A 19-year-old man presented with pain in the distal femur (Fig. 1). A diagnosis of osteosarcoma was made after open biopsy of the mass. Staging studies revealed multiple pulmonary metastases. Neoadjuvant chemotherapy, including vincristine, methotrexate, cisplatinum and doxorubicin was given with good clinical response. Because of joint involvement, an extra-articular resection of the knee was done together with the distal femur. The patella was resurfaced. Pulmonary metastases were resected after treatment of the primary tumour was completed.
Nine years later, the patient presented to a vascular surgeon with an acutely ischemic leg. Angiography revealed partial occlusion of the popliteal artery from a displaced patellar component (Figs. 2 and 3). Vascular bypass resulted in a successfully perfused limb. The patellar component was removed at a second procedure several weeks later.

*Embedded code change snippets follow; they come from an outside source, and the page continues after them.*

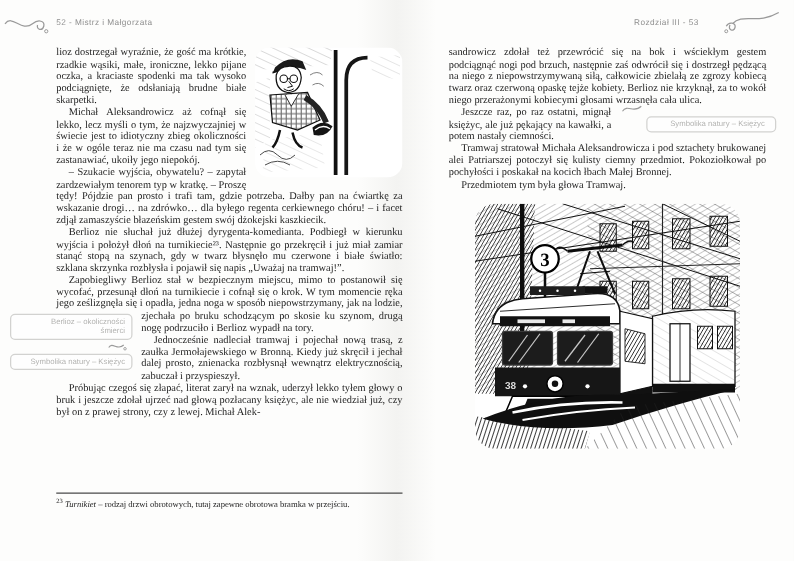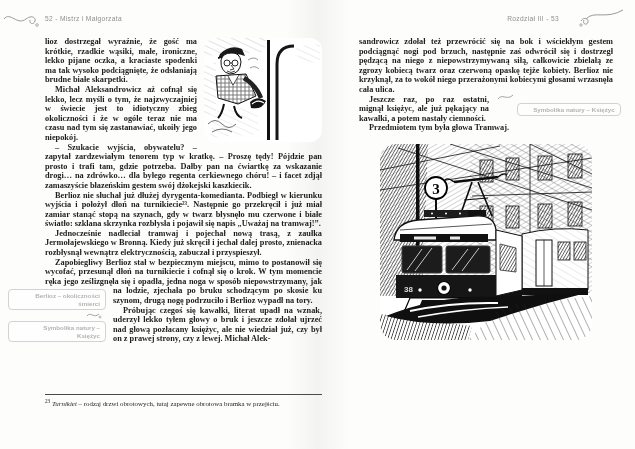--- a/index.html
+++ b/index.html
@@ -31,21 +31,21 @@
   .swash-right{right:10px;top:7px;}
 
   .body-text{
     position:absolute;top:37px;
     font-size:8.3px;line-height:9.6px;
     text-align:justify;
     color:#1d1d1d;
   }
   .text-left{left:45px;width:277px;}
   .text-right{left:37px;width:254px;}
-  .body-text p{margin:0;text-indent:10px;font-weight:bold;}
+  .body-text p{margin:0;text-indent:10px;}
   .body-text p.noindent{text-indent:0;}
 
   .illu1-float{
     float:right;width:118px;height:104px;
     margin:1px 0 3px 7px;
   }
   .illu1-float svg{display:block;width:118px;height:104px;}
 
   .notes-float{
     float:left;width:62px;height:56px;
@@ -144,38 +144,38 @@
             <path d="M8,94 q10,-6 20,0" stroke="#4a4a4a" stroke-width="0.8" fill="none"></path>
             <path d="M44,22 q6,-4 10,0 M46,30 q5,-3 9,1" stroke="#555" stroke-width="0.6" fill="none"></path>
           </g>
         </svg>
           </span><span>lioz dostrzegał wyraźnie, że gość ma krótkie, rzadkie wąsiki, małe, ironiczne, lekko pijane oczka, a kraciaste spodenki ma tak wysoko podciągnięte, że odsłaniają brudne białe skarpetki.</span>
       </p>
 
       <p>Michał Aleksandrowicz aż cofnął się lekko, lecz myśli o tym, że najzwyczajniej w świecie jest to idiotyczny zbieg okoliczności i że w ogóle teraz nie ma czasu nad tym się zastanawiać, ukoiły jego niepokój.</p>
       <p>– Szukacie wyjścia, obywatelu? – zapytał zardzewiałym tenorem typ w kratkę. – Proszę tędy! Pójdzie pan prosto i trafi tam, gdzie potrzeba. Dałby pan na ćwiartkę za wskazanie drogi… na zdrówko… dla byłego regenta cerkiewnego chóru! – i facet zdjął zamaszyście błazeńskim gestem swój dżokejski kaszkiecik.</p>
       <p>Berlioz nie słuchał już dłużej dyrygenta-komedianta. Podbiegł w kierunku wyjścia i położył dłoń na turnikiecie²³. Następnie go przekręcił i już miał zamiar stanąć stopą na szynach, gdy w twarz błysnęło mu czerwone i białe światło: szklana skrzynka rozbłysła i pojawił się napis „Uważaj na tramwaj!”.</p>
-      <p>Jednocześnie nadleciał tramwaj i pojechał nową trasą, z zaułka Jermołajewskiego w Bronną. Kiedy już skręcił i jechał dalej prosto, znienacka rozbłysnął wewnątrz elektrycznością, zabuczał i przyspieszył.</p>
-
       <p>
         <span>Zapobiegliwy Berlioz stał w bezpiecznym miejscu, mimo to postanowił się wycofać, przesunął dłoń na turnikiecie i cofnął się o krok. W tym momencie ręka jego ześlizgnęła się i opadła, jedna noga w sposób niepowstrzymany, jak na lodzie, zjechała po bruku schodzącym po skosie</span>
         <span class="notes-float">
             <span class="notes-inner">
           <span class="margin-note" style="display:block">Berlioz – okoliczności śmierci</span>
           <span class="curl-row" style="display:block"><svg width="16" height="10" viewBox="0 0 16 10">
             <path d="M1 6 C 4 1, 8 9, 13 4" stroke="#9a9a9a" stroke-width="0.9" fill="none"></path>
             <circle cx="14" cy="7" r="1" fill="none" stroke="#9a9a9a" stroke-width="0.7"></circle>
           </svg></span>
           <span class="margin-note" style="display:block">Symbolika natury – Księżyc</span>
         </span>
           </span>
         <span>ku szynom, drugą nogę podrzuciło i Berlioz wypadł na tory.</span>
       </p>
 
-      <p>Próbując czegoś się kawałki, literat upadł na wznak, uderzył lekko tyłem głowy o bruk i jeszcze zdołał ujrzeć nad głową pozłacany księżyc, ale nie wiedział już, czy był on z prawej strony, czy z lewej. Michał Alek-</p>
+      <p>Jednocześnie nadleciał tramwaj i pojechał nową trasą, z zaułka Jermołajewskiego w Bronną. Kiedy już skręcił i jechał dalej prosto, znienacka rozbłysnął wewnątrz elektrycznością, zabuczał i przyspieszył.</p>
+
+      <p>Próbując czegoś się złapać, literat zarył na wznak, uderzył lekko tyłem głowy o bruk i jeszcze zdołał ujrzeć nad głową pozłacany księżyc, ale nie wiedział już, czy był on z prawej strony, czy z lewej. Michał Alek-</p>
     </div>
 
     <div class="footnote">
       <span class="fn-marker">23</span>
       <span class="fn-term">Turnikiet</span><span> – rodzaj drzwi obrotowych, tutaj zapewne obrotowa bramka w przejściu.</span>
     </div>
   </div>
 
   <div class="page page-right">
 
@@ -191,20 +191,21 @@
       <p>
         <span class="note-float-right">
           <svg class="curl-right" width="18" height="11" viewBox="0 0 18 11">
             <path d="M1 7 C 5 1, 10 9, 16 3" stroke="#9a9a9a" stroke-width="0.9" fill="none"></path>
           </svg>
           <span class="margin-note">Symbolika natury – Księżyc</span>
         </span>
         <span>Jeszcze raz, po raz ostatni, mignął księżyc, ale już pękający na kawałki, a potem nastały ciemności.</span>
       </p>
 
+      <p>Tramwaj stratował Michała Aleksandrowicza i pod sztachety brukowanej alei Patriarszej potoczył się kulisty ciemny przedmiot. Pokoziołkował po pochyłości i poskakał na kocich łbach Małej Bronnej.</p>
       <p>Przedmiotem tym była głowa Tramwaj.</p>
 
       <div class="illu2-wrap">
         <svg viewBox="0 0 212 196">
           <defs>
             <clipPath id="tclip">
                 <rect x="0" y="0" width="212" height="196" rx="16"></rect>
               </clipPath>
             <pattern id="pDark" width="2.6" height="2.6" patternUnits="userSpaceOnUse" patternTransform="rotate(30)">
               <line x1="0" y1="0" x2="0" y2="2.6" stroke="#151515" stroke-width="1.2"></line>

Recognized complications of patellar resurfacing include fracture or loosening of the component, patellar subluxation and patellar fracture.1 Late vascular complications are rare. Excision of the soft tissues behind the knee en bloc may have made this complication more likely after a resection for tumour than after a conventional total knee arthroplasty. At present, we do not routinely resurface the patella. It is not clear whether primary removal of the patellar component would have avoided the need for vascular bypass.
Active management of osteosarcoma with pulmonary metastases can lead to long-term survival, and clinicians should be aware of the potential for late complications.